There’s more than just quantity in science, obviously. The knock I hear from serious science writers regarding some bloggers is that they clearly troll for pageviews by throwing up a bunch of links or write two sentences of opinion and then reference real work by a writer. But quantity alone does work in other places. One content farm slave pulled back the curtain on AOL – a company successful enough they could buy another huge content farm, Huffington Post, and revealed that large media companies only care about quantity and keywords. Quality is irrelevant, they just want people to go and click a More link to get another ad. Obviously there is no AOL of science blogging, Science 2.0 is around the same traffic as National Geographic’s Scienceblogs.com and Discover’s blogging group, but it means that model could easily work. Do a search for almost anything and you are likely go get either Wikipedia or answers.yahoo.com, neither of which are written by experts – thus, a content farm with even a few devoted experts, around six people who cover their general science categories, doing simple content for 8-10 hours a day like AOL people do, could be very successful.
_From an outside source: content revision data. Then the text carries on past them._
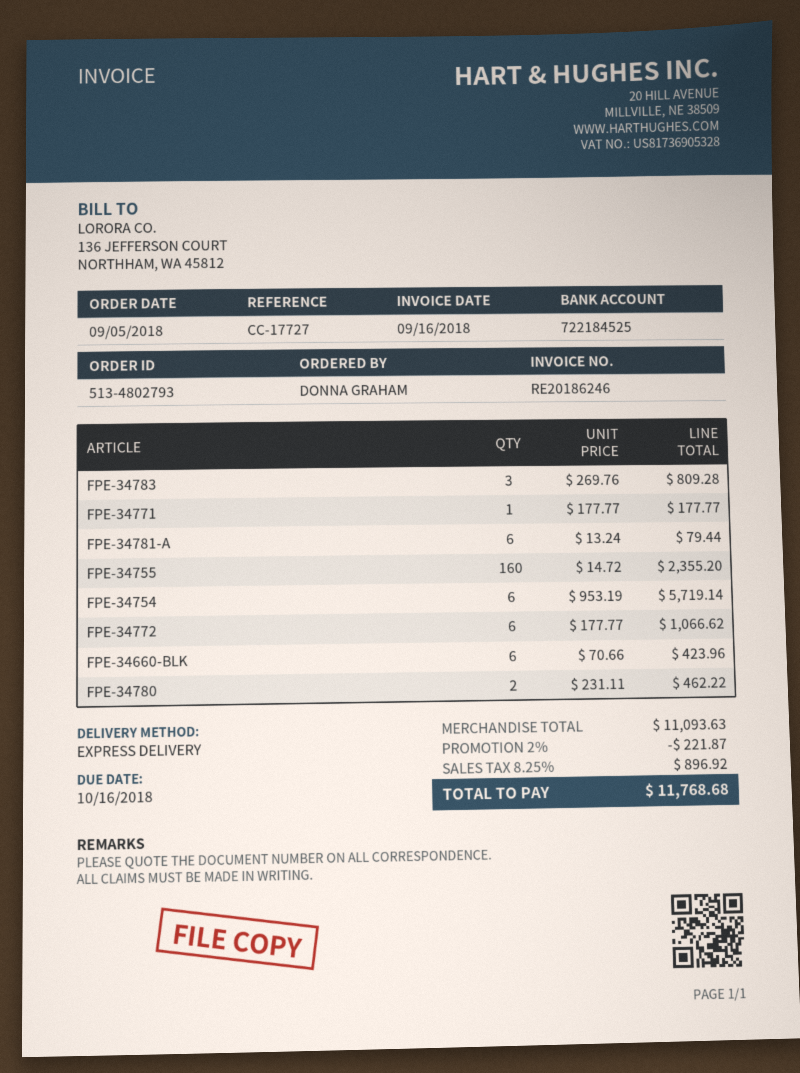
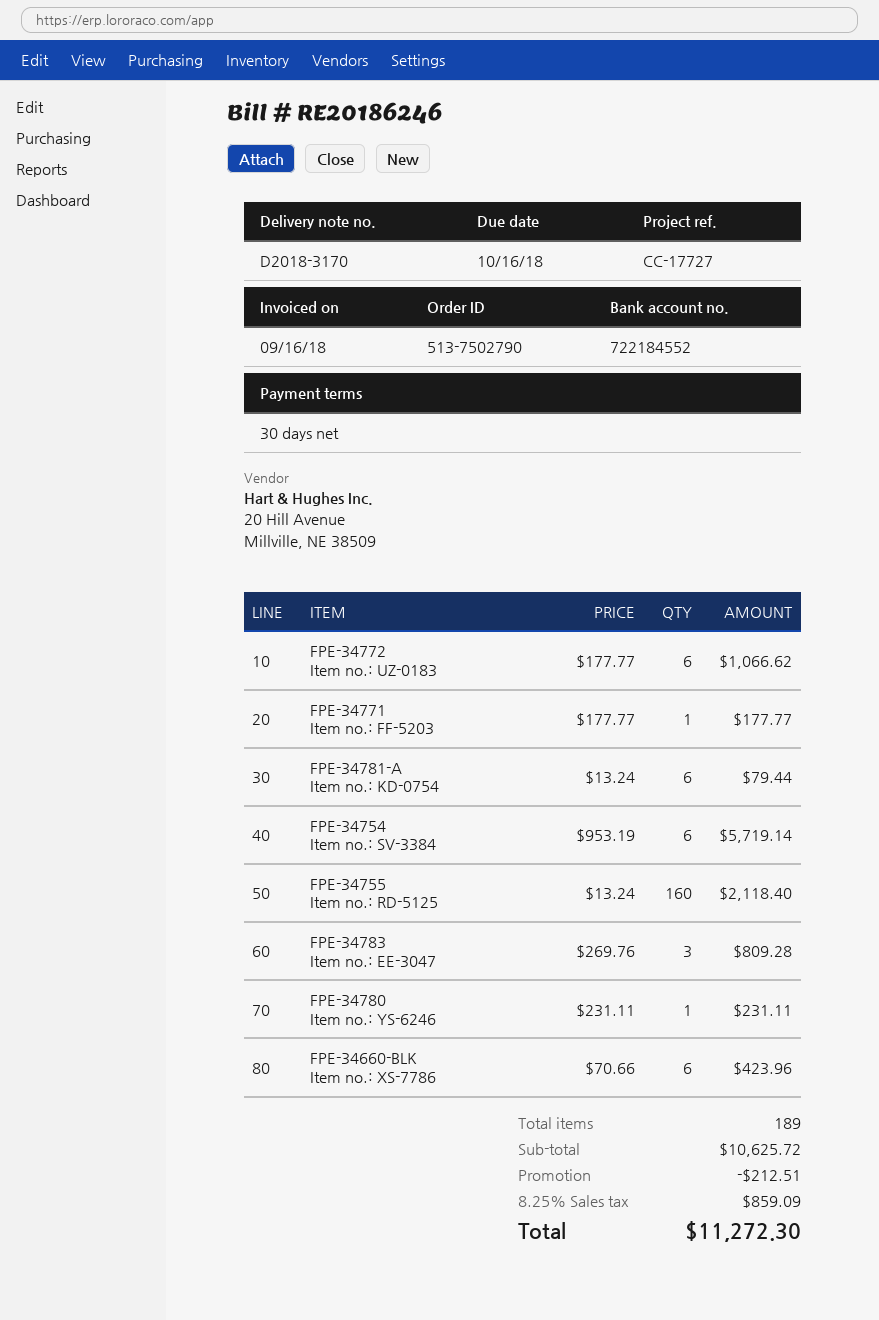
order number: 513-4802793 -> 513-7502790
bank account: 722184525 -> 722184552
FPE-34755: 160 x 14.72 = 2355.20 -> 160 x 13.24 = 2118.40
FPE-34780: 2 x 231.11 = 462.22 -> 1 x 231.11 = 231.11
subtotal: 11093.63 -> 10625.72
discount: 221.87 -> 212.51
tax: 8.25% = 896.92 -> 8.25% = 859.09
total: 11768.68 -> 11272.30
Between a full-on quantity focus and writing journal articles, there is a middle ground, and my impression can’t be considered real data, but after four years of watching at least one site’s ebb and flow, it looks like writing once a day is enough to build an audience that will be your audience and not just Google search people who bounce. I write multiple times per day but it isn’t necessary. On Science 2.0, a fellow named Gunnar De Winter started in June and in July had 40,000 readers. That isn’t taking over the Internet but without being a big name or making fun of religion or Republicans, it is a good curve for someone starting from scratch. His articles are all good, and not too long, usually under 1,000 words – and he wrote just about every day in July. As the month went on his readers per article grew on a curve, with spikes here and there based on the topic. Here’s my triangle and two other contributors over there, substantially differ from me in style and approach.
Physicist Tommaso Dorigo, red, has been writing a long time – people know he is going to write and his quality will be high. Quantity is irrelevant. My green dot is a lot of quantity but shorter pieces and not always science but sometimes related to policy instead, so less quality. New writer Gunnar, blue, writes every day and the quality is high so it is just time before he reaches a big audience.
P.Z. Myers of Scienceblogs.com is arguably the most successful blogger in science – if anyone claims more traffic than him, they’d need to prove it. He combines quantity – he always has something to say and blogging is his way to say it, rather than Twitter or Facebook – with persistence. He has been blogging for well over a decade. He doesn’t need to write 1,000 word articles, his audience is so large people will show up because they want to get his perspective by now. His perspective is the quality but it took a lot of work to achieve that.
Most science writers don’t have that luxury and short snippets will annoy people who do the work to come to your site but a blog updated once a week is not going be a destination. Writing once a day seems to be that middle ground for people who want to do the work and have a sizable audience as a reward – but once a day is a lot of quantity for most scientists.